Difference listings
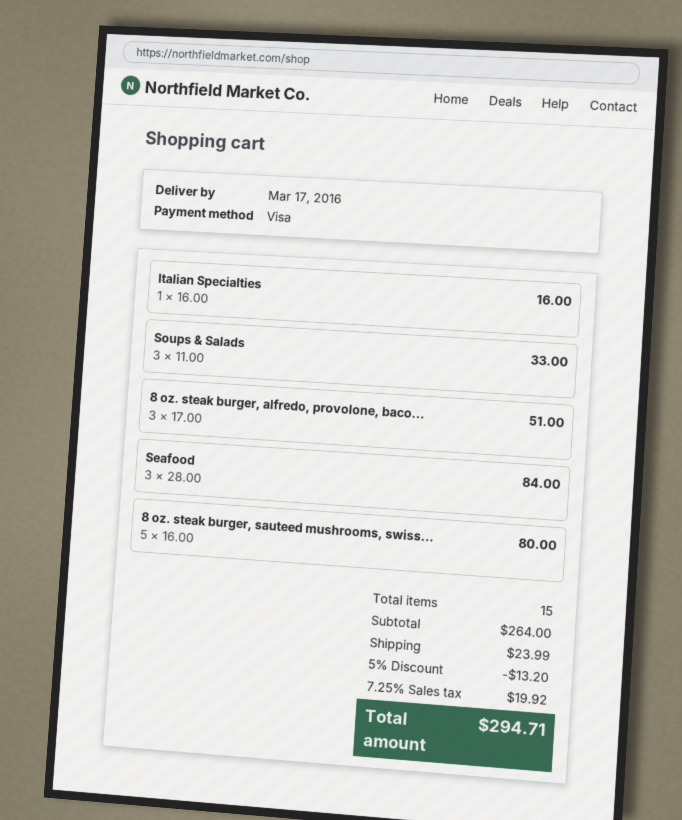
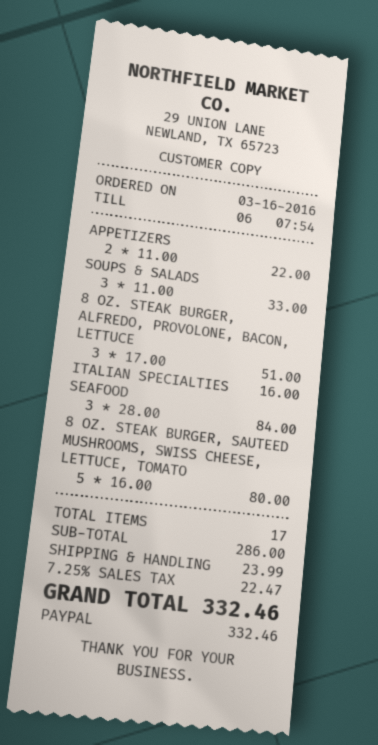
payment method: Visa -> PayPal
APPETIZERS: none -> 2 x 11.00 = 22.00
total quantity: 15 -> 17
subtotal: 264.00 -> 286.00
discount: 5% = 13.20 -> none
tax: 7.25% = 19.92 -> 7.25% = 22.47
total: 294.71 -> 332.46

> [YOUR OBJECTIVE]:
Reproduce only those lines of the entries above that run from the line with "APPETIZERS: none -> 2 x 11.00 = 22.00" to the final line.

> [RESULT]:
APPETIZERS: none -> 2 x 11.00 = 22.00
total quantity: 15 -> 17
subtotal: 264.00 -> 286.00
discount: 5% = 13.20 -> none
tax: 7.25% = 19.92 -> 7.25% = 22.47
total: 294.71 -> 332.46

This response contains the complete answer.